The muscleblind-like (Mbnl) family of RNA-binding proteins plays important roles in muscle and eye development and in myotonic dystrophy (DM), in which expanded CUG or CCUG repeats functionally deplete Mbnl proteins. We identified transcriptome-wide functional and biophysical targets of Mbnl proteins in brain, heart, muscle, and myoblasts by using RNA-seq and CLIP-seq approaches. This analysis identified several hundred splicing events whose regulation depended on Mbnl function in a pattern indicating functional interchangeability between Mbnl1 and Mbnl2. A nucleotide resolution RNA map associated repression or activation of exon splicing with Mbnl binding near either 3' splice site or near the downstream 5' splice site, respectively. Transcriptomic analysis of subcellular compartments uncovered a global role for Mbnls in regulating localization of mRNAs in both mouse and Drosophila cells, and Mbnl-dependent translation and protein secretion were observed for a subset of mRNAs with Mbnl-dependent localization. These findings hold several new implications for DM pathogenesis.

Copyright © 2012 Elsevier Inc. All rights reserved.

Figures

Figure 1. Dependence of splicing changes on total MBNL levels by RNA-Seq analysis

(A) RNA-Seq read coverage across Trim55 exon 8, from wild type and Mbnl1 knockout heart tissue: MISO Ψ values and 95% CI shown at right. (B) Global correlation of Ψ values for cassette exons with dendrogram shown below. (C) The fraction of MBNL1, MBNL2, or total MBNL remaining in the indicated knockout tissues and knockdown myoblasts relative to control tissues/cells. (D & E) Mean splicing change (mean |ΔΨ| correlates much better with total MBNL depletion than with MBNL1 depletion. See also Figures S1, S2 and Table S1.

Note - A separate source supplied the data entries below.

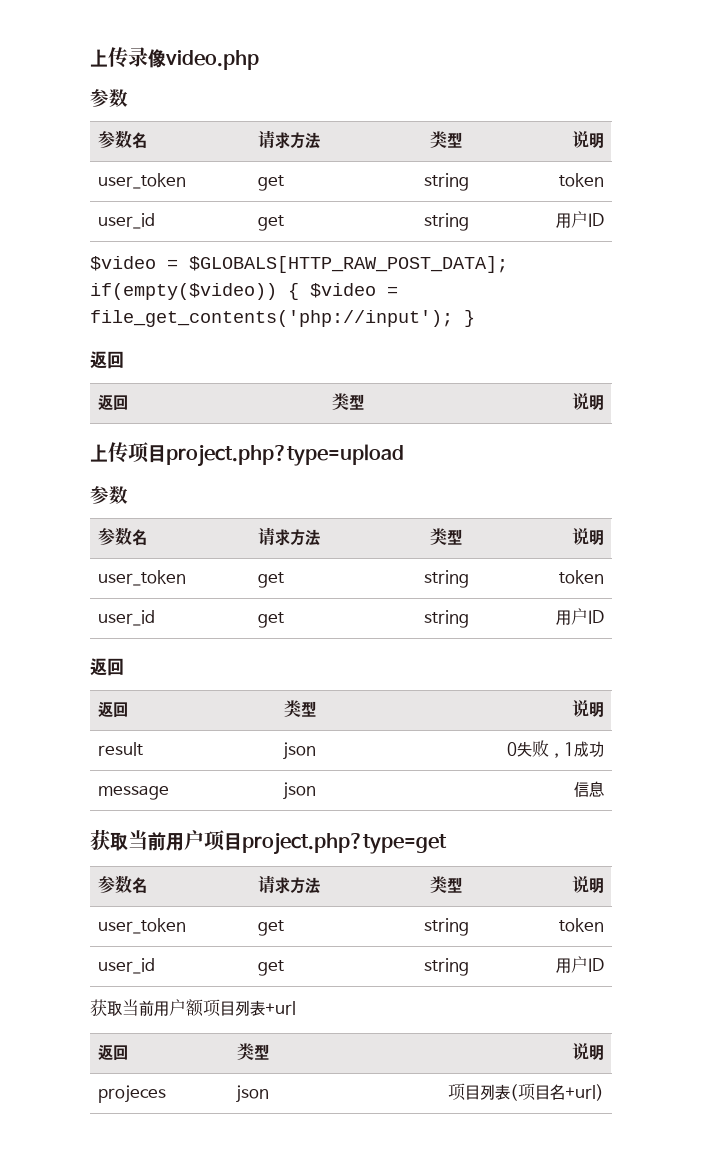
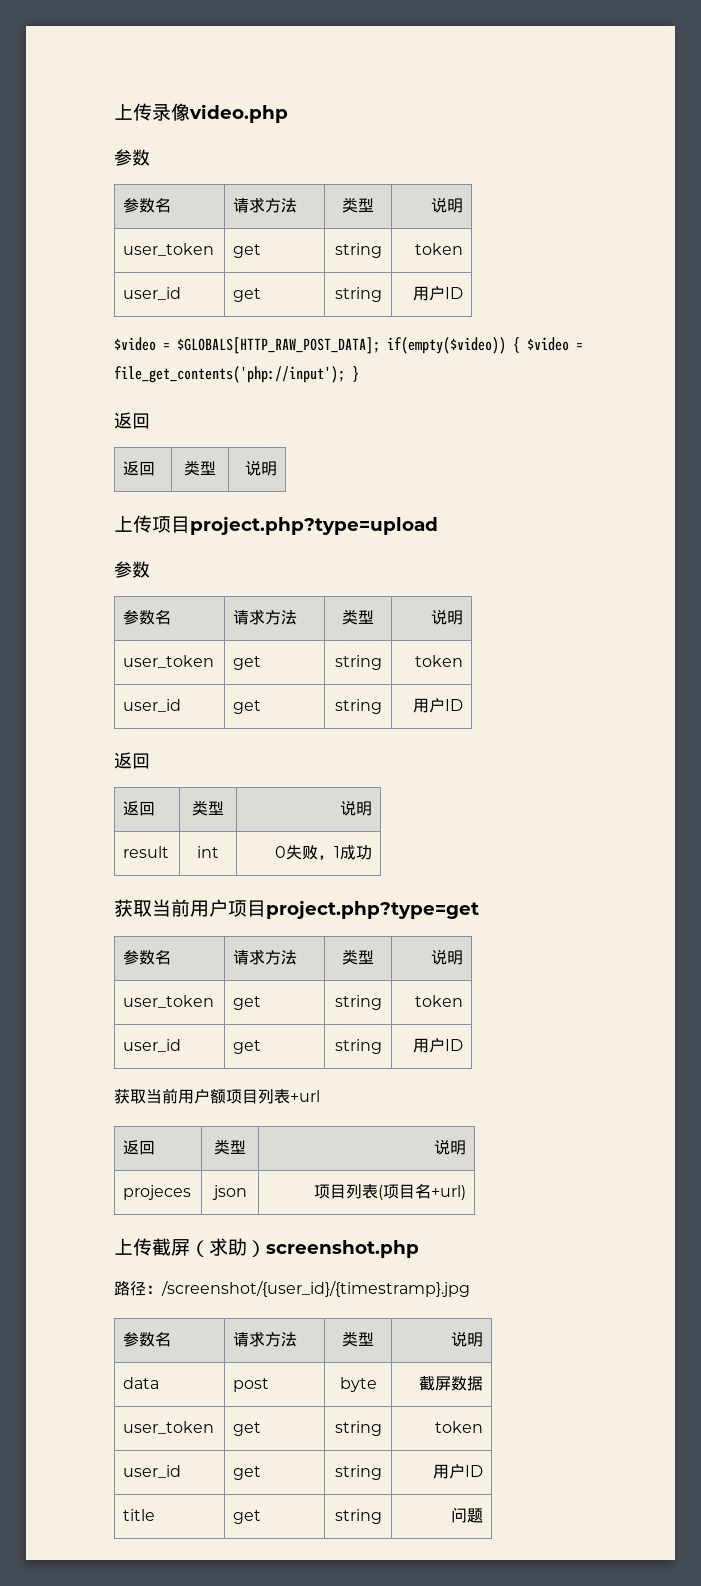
- result | json | 0失败，1成功
+ result | int | 0失败，1成功
- message | json | 信息
+ 上传截屏（求助）screenshot.php
+ 路径：/screenshot/{user_id}/{timestramp}.jpg
+ 参数名 | 请求方法 | 类型 | 说明
+ data | post | byte | 截屏数据
+ user_token | get | string | token
+ user_id | get | string | 用户ID
+ title | get | string | 问题

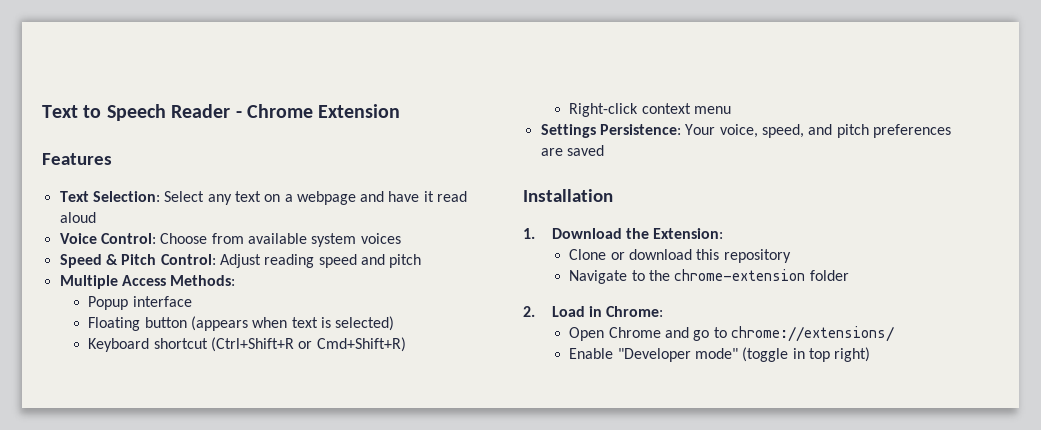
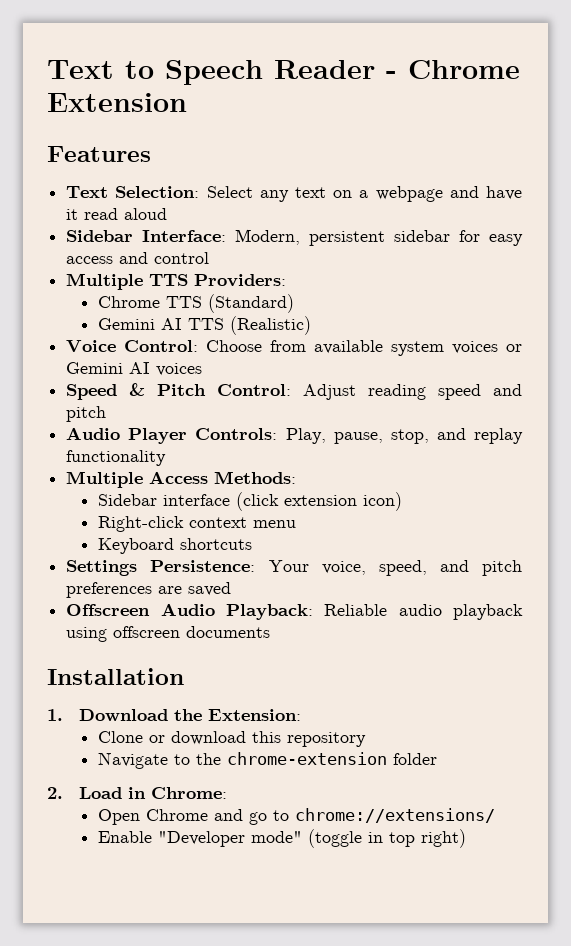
+ Sidebar Interface: Modern, persistent sidebar for easy access and control
+ Multiple TTS Providers:
+ Chrome TTS (Standard)
+ Gemini AI TTS (Realistic)
- Voice Control: Choose from available system voices
+ Voice Control: Choose from available system voices or Gemini AI voices
+ Audio Player Controls: Play, pause, stop, and replay functionality
- Popup interface
- Floating button (appears when text is selected)
- Keyboard shortcut (Ctrl+Shift+R or Cmd+Shift+R)
+ Sidebar interface (click extension icon)
+ Keyboard shortcuts
+ Offscreen Audio Playback: Reliable audio playback using offscreen documents

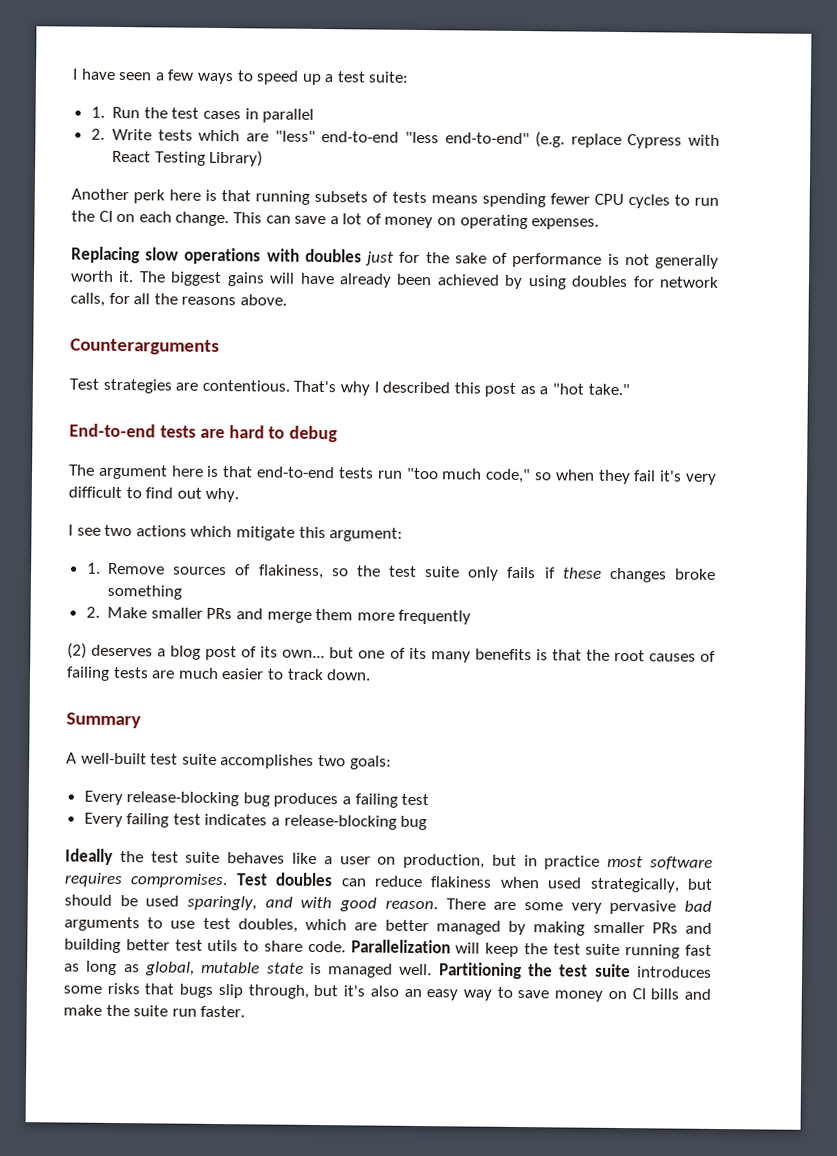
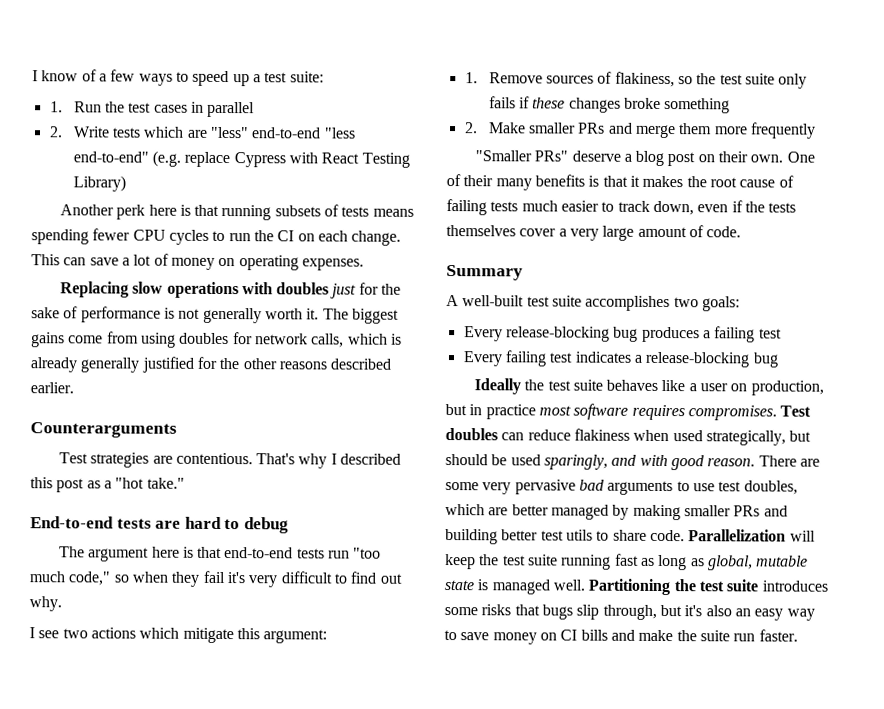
- I have seen a few ways to speed up a test suite:
+ I know of a few ways to speed up a test suite:
- The biggest gains will have already been achieved by using doubles for network calls, for all the reasons above.
+ The biggest gains come from using doubles for network calls, which is already generally justified for the other reasons described earlier.
- (2) deserves a blog post of its own... but one of its many benefits is that the root causes of failing tests are much easier to track down.
+ "Smaller PRs" deserve a blog post on their own. One of their many benefits is that it makes the root cause of failing tests much easier to track down, even if the tests themselves cover a very large amount of code.

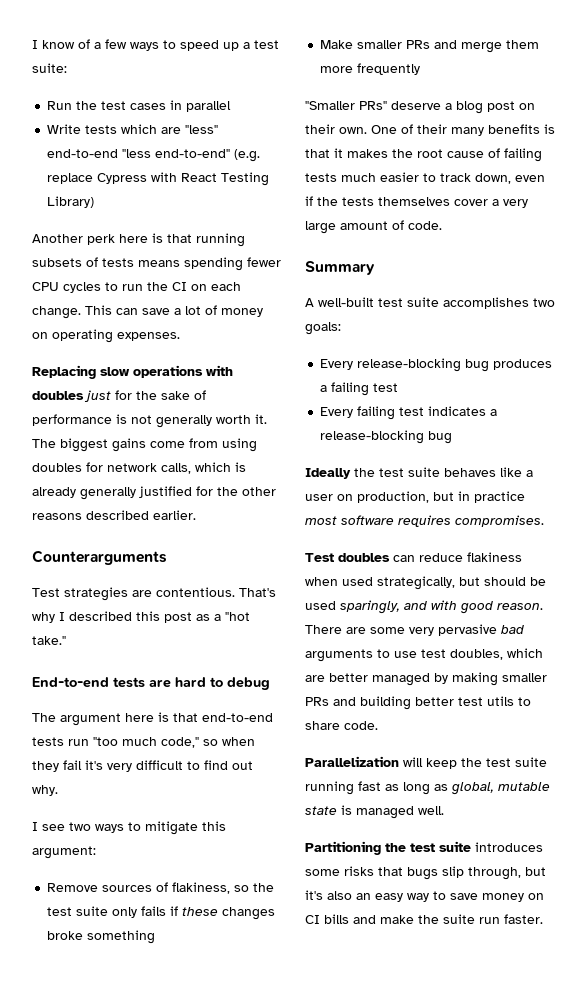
- 1. Run the test cases in parallel
+ Run the test cases in parallel
- 2. Write tests which are "less" end-to-end "less end-to-end" (e.g. replace Cypress with React Testing Library)
+ Write tests which are "less" end-to-end "less end-to-end" (e.g. replace Cypress with React Testing Library)
- I see two actions which mitigate this argument:
+ I see two ways to mitigate this argument:
- 1. Remove sources of flakiness, so the test suite only fails if these changes broke something
+ Remove sources of flakiness, so the test suite only fails if these changes broke something
- 2. Make smaller PRs and merge them more frequently
+ Make smaller PRs and merge them more frequently
- Ideally the test suite behaves like a user on production, but in practice most software requires compromises. Test doubles can reduce flakiness when used strategically, but should be used sparingly, and with good reason.
+ Ideally the test suite behaves like a user on production, but in practice most software requires compromises.
+ Test doubles can reduce flakiness when used strategically, but should be used sparingly, and with good reason.
- There are some very pervasive bad arguments to use test doubles, which are better managed by making smaller PRs and building better test utils to share code. Parallelization will keep the test suite running fast as long as global, mutable state is managed well. Partitioning the test suite introduces some risks that bugs slip through, but it's also an easy way to save money on CI bills and make the suite run faster.
+ There are some very pervasive bad arguments to use test doubles, which are better managed by making smaller PRs and building better test utils to share code.
+ Parallelization will keep the test suite running fast as long as global, mutable state is managed well.
+ Partitioning the test suite introduces some risks that bugs slip through, but it's also an easy way to save money on CI bills and make the suite run faster.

Figure 2. MBNL binding is conserved and associated with context-dependent splicing activity

(A) MBNL1 and Nova CLIP tags derived from various tissues and cells in the 3' UTR of Reticulon 4. (B) Correlation of CLIP tag densities in 5 nucleotide windows across all 3' UTRs expressed in brain and C2C12 myoblasts. (C) Histogram of Z-scores of 4mers occurring in MBNL1 CLIP clusters from C2C12 myoblasts, relative to control regions from the same genes. (D) Alternative exons with MBNL1 CLIP clusters upstream or downstream are more conserved than other alternative exons expressed at similar levels. (E & F) Dependence on Mbnl levels of PSI values of Fibronectin 1 exon EIIIB and SercaI exon 22, respectively (CLIP data is shown above). (G) Dependence of change in PSI value (wild type – Mbnl1, Mbnl2 knockdown) on MBNL1 binding in the upstream intron (last 300 bases), alternative exon, or downstream intron (first 300 bases). See also Figures S3, S4 and Table S2.

Figure 3. Patterns of MBNL binding and a nucleotide-resolution map of splicing activity

(A) Examples of substitutions observed in MBNL1 CLIP tags and calculation of p(CIS). (B) Cytosine exhibits the greatest p(CIS) within MBNL1 CLIP clusters, and is most often sequenced as thymine. (C) Information (relative entropy) of positions adjacent to frequently substituted cytosines, as a function of substitution frequency. (D) Mean CLIP density near exons activated (red), repressed (blue) by MBNL1, using binding sites with p(CIS)C→T > 0.1. Density around exons unaffected by Mbnl depletion is shown by dotted line, with 90% confidence intervals in gray. Colored dots denote 100 nucleotide-long windows significantly greater density of CLIP sites at regulated than non-regulated exons. (E) Mean MBNL1 CLIP density at positions along 3' UTRs using 3 CLIP datasets. (F) Conservation in 3' UTRs with and without MBNL1 CLIP clusters with similar expression levels and UTR lengths. (G) Significant Gene Ontology categories of genes with 3' UTRs having MBNL1 CLIP. See also Figures S4 and Table S2.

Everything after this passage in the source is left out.